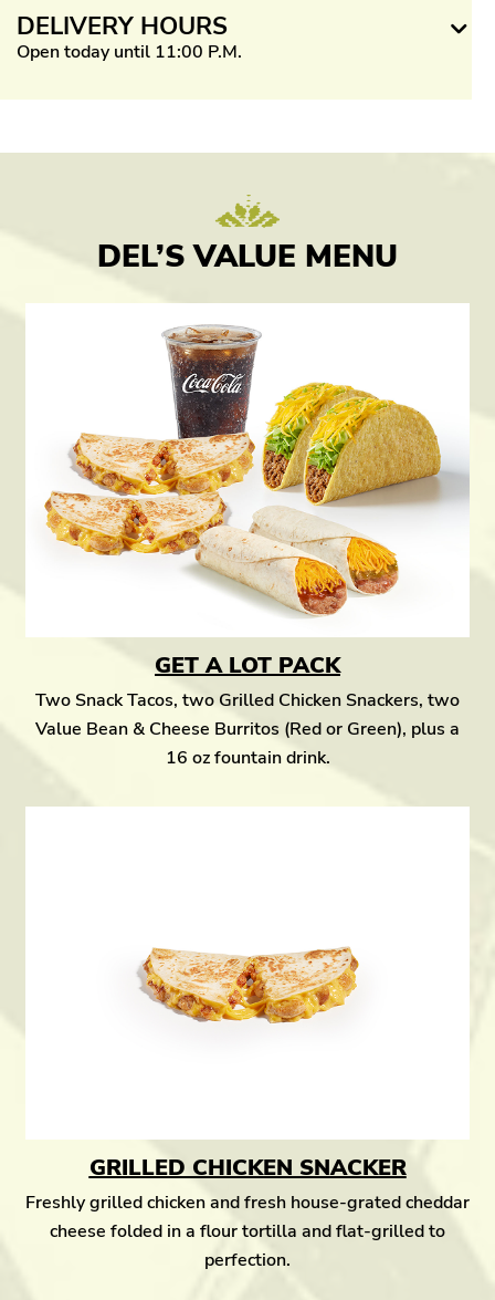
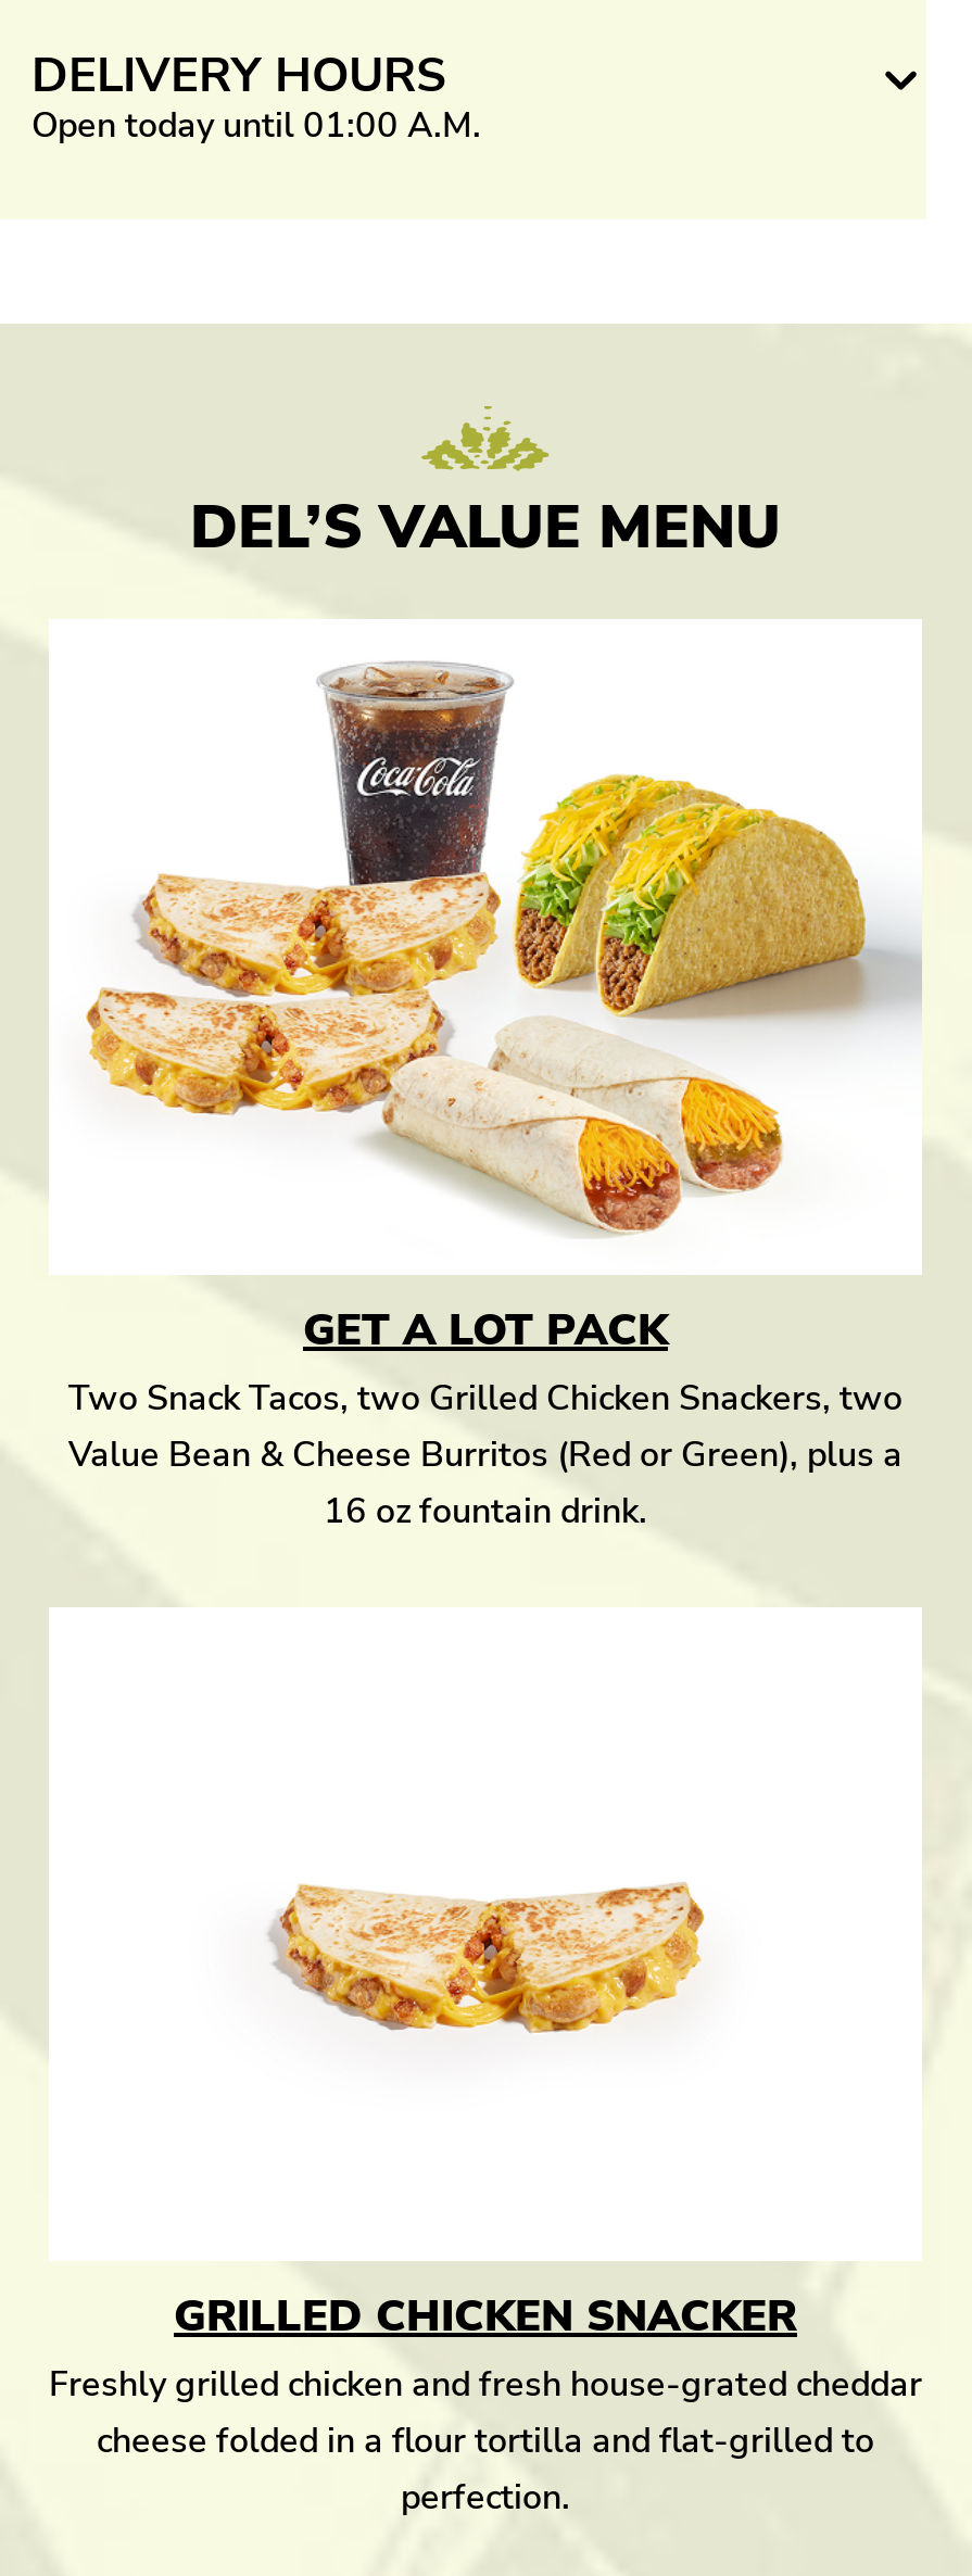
[17,40,242,64] Open today until 11:00 P.M. -> [31,102,481,150] Open today until 01:00 A.M.

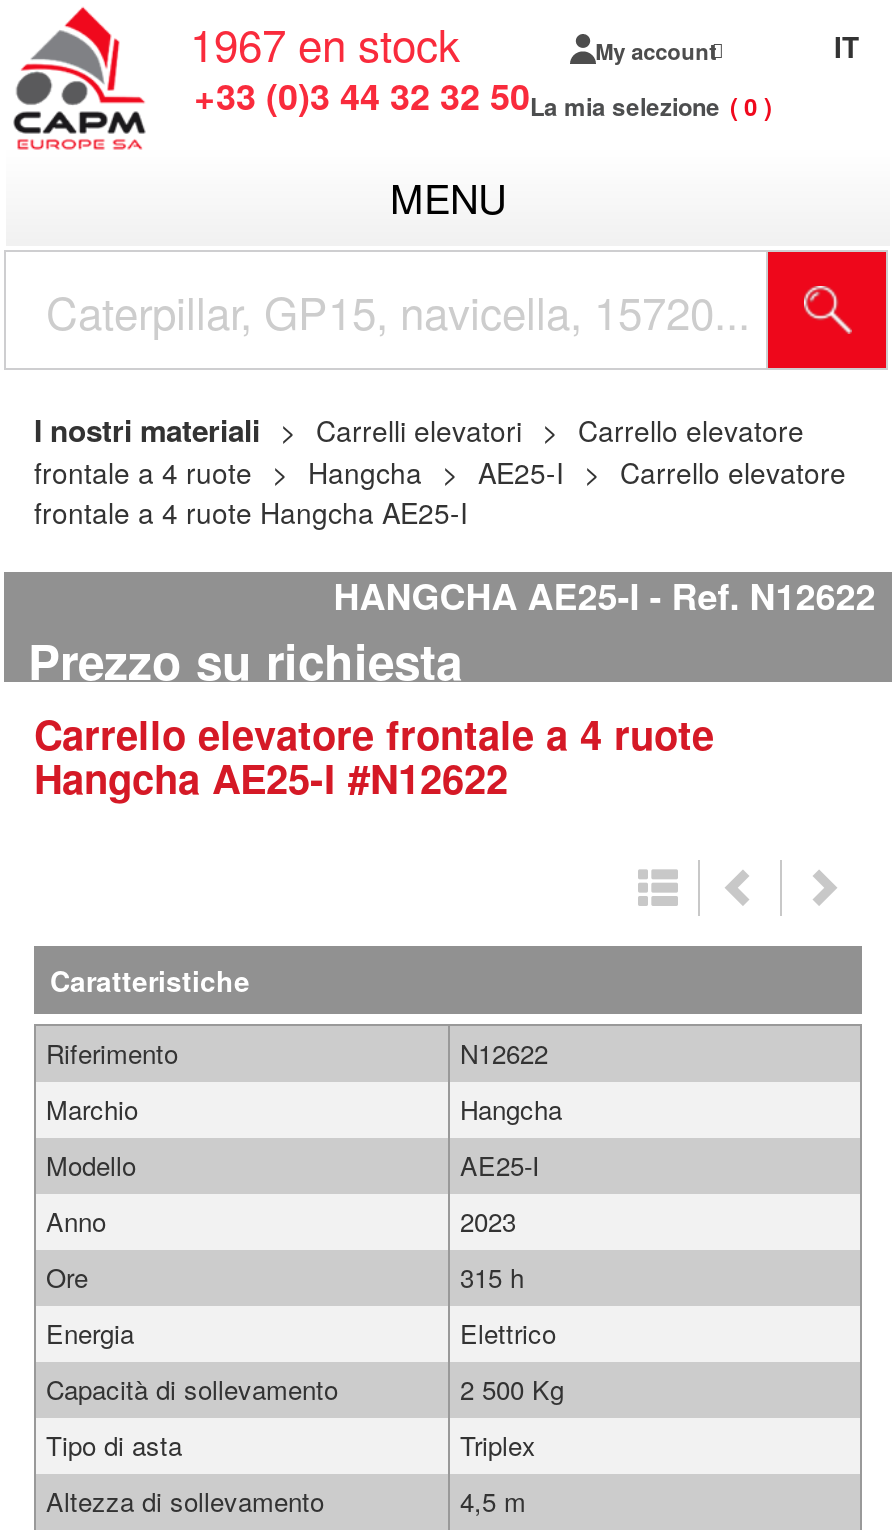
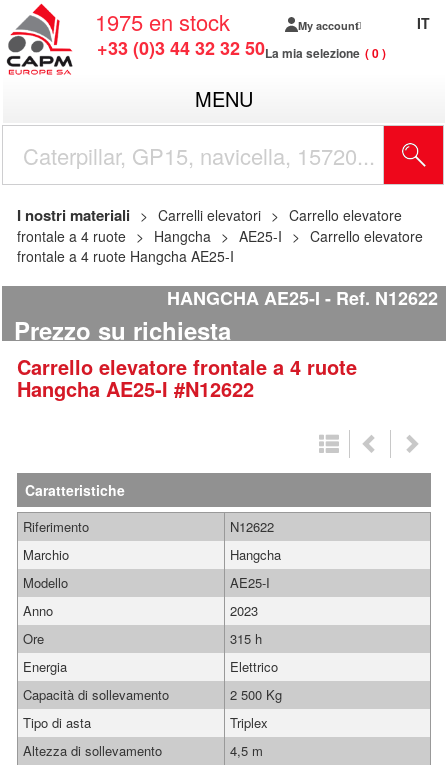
[190,12,460,74] 1967 en stock -> [95,6,230,37] 1975 en stock

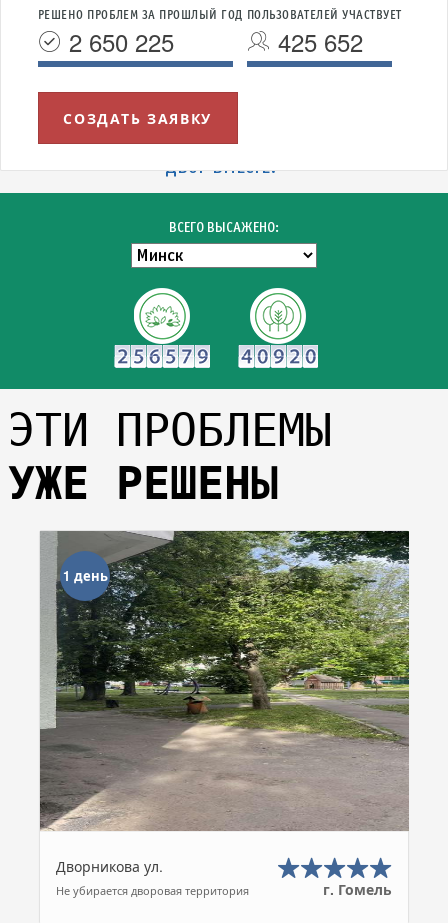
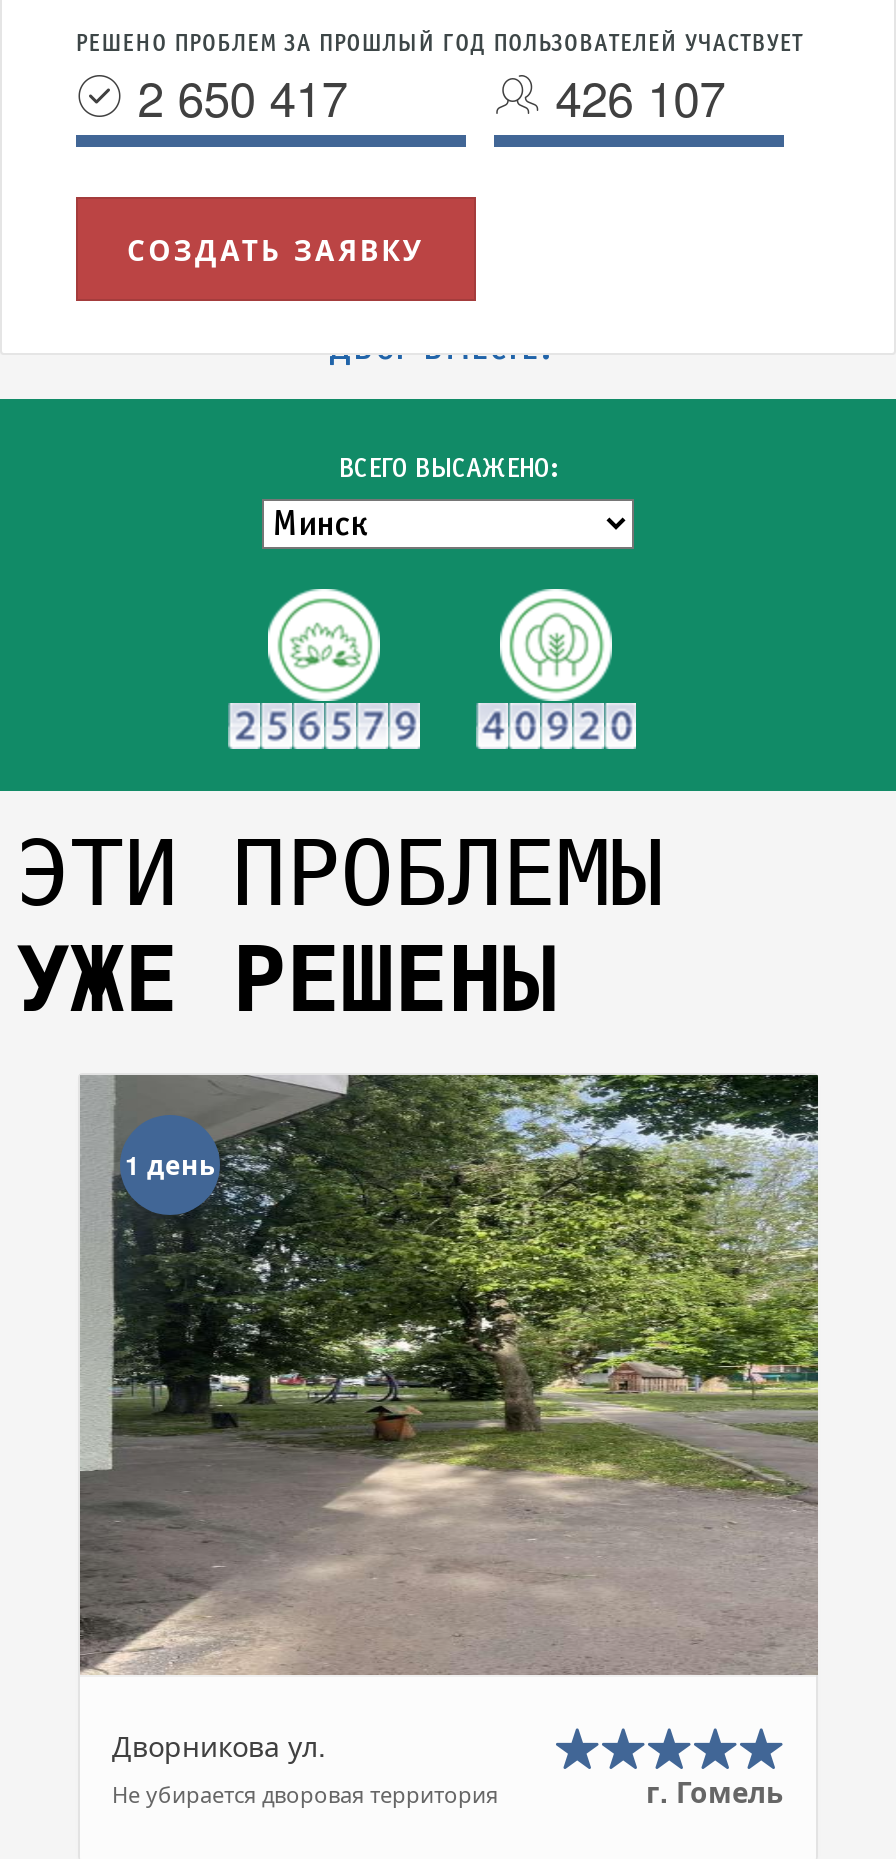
[62,24,174,59] 2 650 225 -> [123,60,347,130] 2 650 417
[271,24,363,59] 425 652 -> [541,60,725,130] 426 107

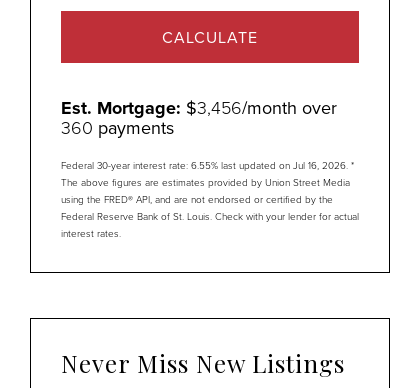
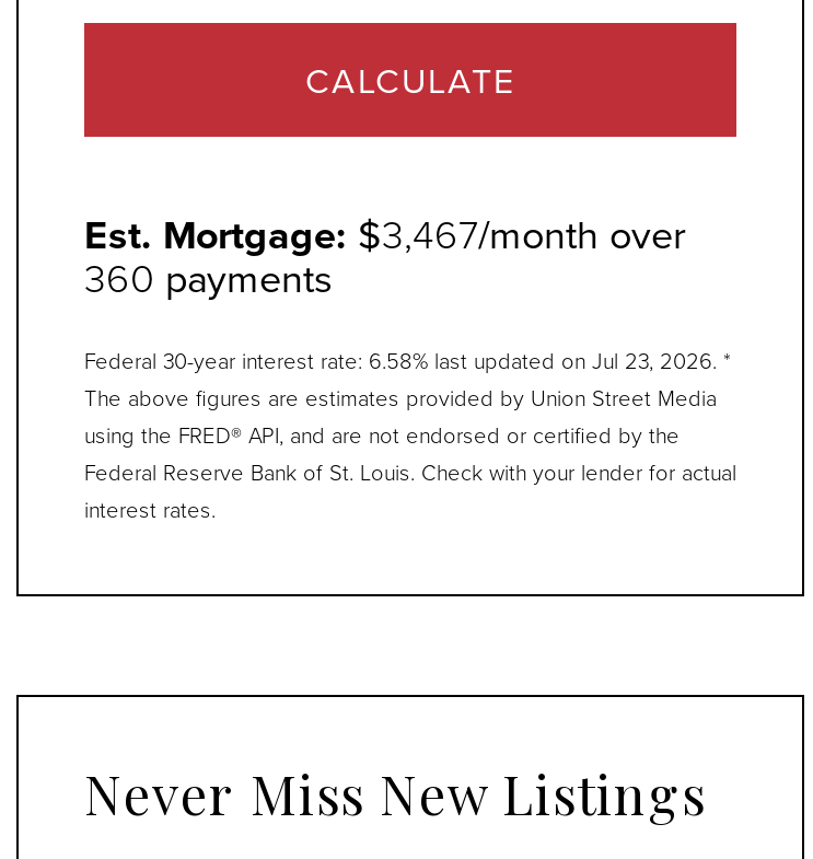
[61,95,337,121] Est. Mortgage: $3,456/month over -> [84,207,686,264] Est. Mortgage: $3,467/month over
[61,158,354,172] Federal 30-year interest rate: 6.55% last updated on Jul 16, 2026. * -> [84,345,730,376] Federal 30-year interest rate: 6.58% last updated on Jul 23, 2026. *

----

YOUR OBJECTIVE:
Beginning at the line that holds "[61,95,337,121] Est. Mortgage: $3,456/month", reproduce each line of the records above down to and including the last one.

YOUR SOLUTION:
[61,95,337,121] Est. Mortgage: $3,456/month over -> [84,207,686,264] Est. Mortgage: $3,467/month over
[61,158,354,172] Federal 30-year interest rate: 6.55% last updated on Jul 16, 2026. * -> [84,345,730,376] Federal 30-year interest rate: 6.58% last updated on Jul 23, 2026. *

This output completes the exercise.